I want to focus on the principles behind UC and why it has been brought in, as that is the key to understanding how we can ensure UC works as it was supposed to. Present changes and issues with the roll-out and the detail of implementation are of course important, but they should not take attention away from the core principles of UC and how it transforms lives.

I was here in the Chamber in March 2011 when my right hon. Friend Mr Duncan Smith introduced the Welfare Reform Bill in one of the most passionate speeches on addressing poverty that this Chamber has heard. He said at the very beginning of his speech that day that the reform of welfare was needed because, despite the economic growth and job creation between 1992 and 2008, there was a group of working-age people that was effectively left behind.

I remember the situation back in 2010 when the coalition Government were formed: there were too many households who were not being supported into employment; there were complexities with the legacy benefits; there were cliff edges faced when people left benefits and went into employment; and there were cases of intergenerational poverty in this country, with children being raised in households where two or three generations were affected by periods of worklessness. And, of course, we had to do more to change that, and my right hon. Friend was right at that time to pursue a holistic approach to tackling poverty and helping people get back into work. UC was a response to a system where at the peak of the Labour boom there were 3 million people on out-of-work benefits, 1 million of whom did not work a day for many years under a Labour Government because they were caught in a welfare trap and written off. A great many were on incapacity benefit as well, and things had to change.

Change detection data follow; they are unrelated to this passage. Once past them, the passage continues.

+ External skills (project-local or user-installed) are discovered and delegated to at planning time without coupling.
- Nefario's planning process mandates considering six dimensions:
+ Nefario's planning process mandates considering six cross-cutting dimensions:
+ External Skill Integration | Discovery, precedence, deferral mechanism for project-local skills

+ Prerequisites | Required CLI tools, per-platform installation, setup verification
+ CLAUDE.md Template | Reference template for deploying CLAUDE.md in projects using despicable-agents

The principles of UC are clear. It is intended to simplify the benefits system, reduce complexity and support more people into employment and into higher paid employment. UC was needed to help get people work-ready, and transitioning people on to UC helps understand and identify the underlying financial difficulties they face.

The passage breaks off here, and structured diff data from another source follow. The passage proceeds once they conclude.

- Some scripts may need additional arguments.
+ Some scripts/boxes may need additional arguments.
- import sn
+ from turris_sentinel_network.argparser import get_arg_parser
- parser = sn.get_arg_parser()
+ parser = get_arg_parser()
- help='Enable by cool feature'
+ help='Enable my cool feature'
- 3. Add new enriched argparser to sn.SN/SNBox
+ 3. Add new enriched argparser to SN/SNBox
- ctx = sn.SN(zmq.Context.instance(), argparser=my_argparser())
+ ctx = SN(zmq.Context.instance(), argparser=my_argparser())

We have heard from Caroline Flint about issues with withdrawal rates and taper changes and what happened in 2015 and 2016. I was in the Department at the time, and my right hon. Friend the Member for Chingford and Woodford Green left the Government because of what happened when we fought back and presented the Treasury with distributional analysis showing the impact the cuts would have on households and individuals.

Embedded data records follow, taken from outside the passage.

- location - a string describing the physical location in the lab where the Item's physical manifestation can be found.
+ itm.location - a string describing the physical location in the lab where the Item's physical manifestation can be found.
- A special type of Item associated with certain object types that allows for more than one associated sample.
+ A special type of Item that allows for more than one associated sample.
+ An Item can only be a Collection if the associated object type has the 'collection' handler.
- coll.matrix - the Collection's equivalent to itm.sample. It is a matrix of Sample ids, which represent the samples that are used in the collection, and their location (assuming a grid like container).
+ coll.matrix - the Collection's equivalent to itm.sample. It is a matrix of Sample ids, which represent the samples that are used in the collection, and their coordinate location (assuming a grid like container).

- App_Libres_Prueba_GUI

It is important that we now get this change right. I do not believe in scrapping UC at all, but we need the modifications to deliver the life-changing support and the opportunities that the benefit was designed to provide. Yes, my right hon. Friend the Secretary of State has gone through the process of testing, learning and rectifying the problems, but we must now go back and invest in the right way to modify the changes that happened. We must bring back the choice; Governments have choices and this Government now have the chance to support the principle of making work pay and support independence and dignity in work.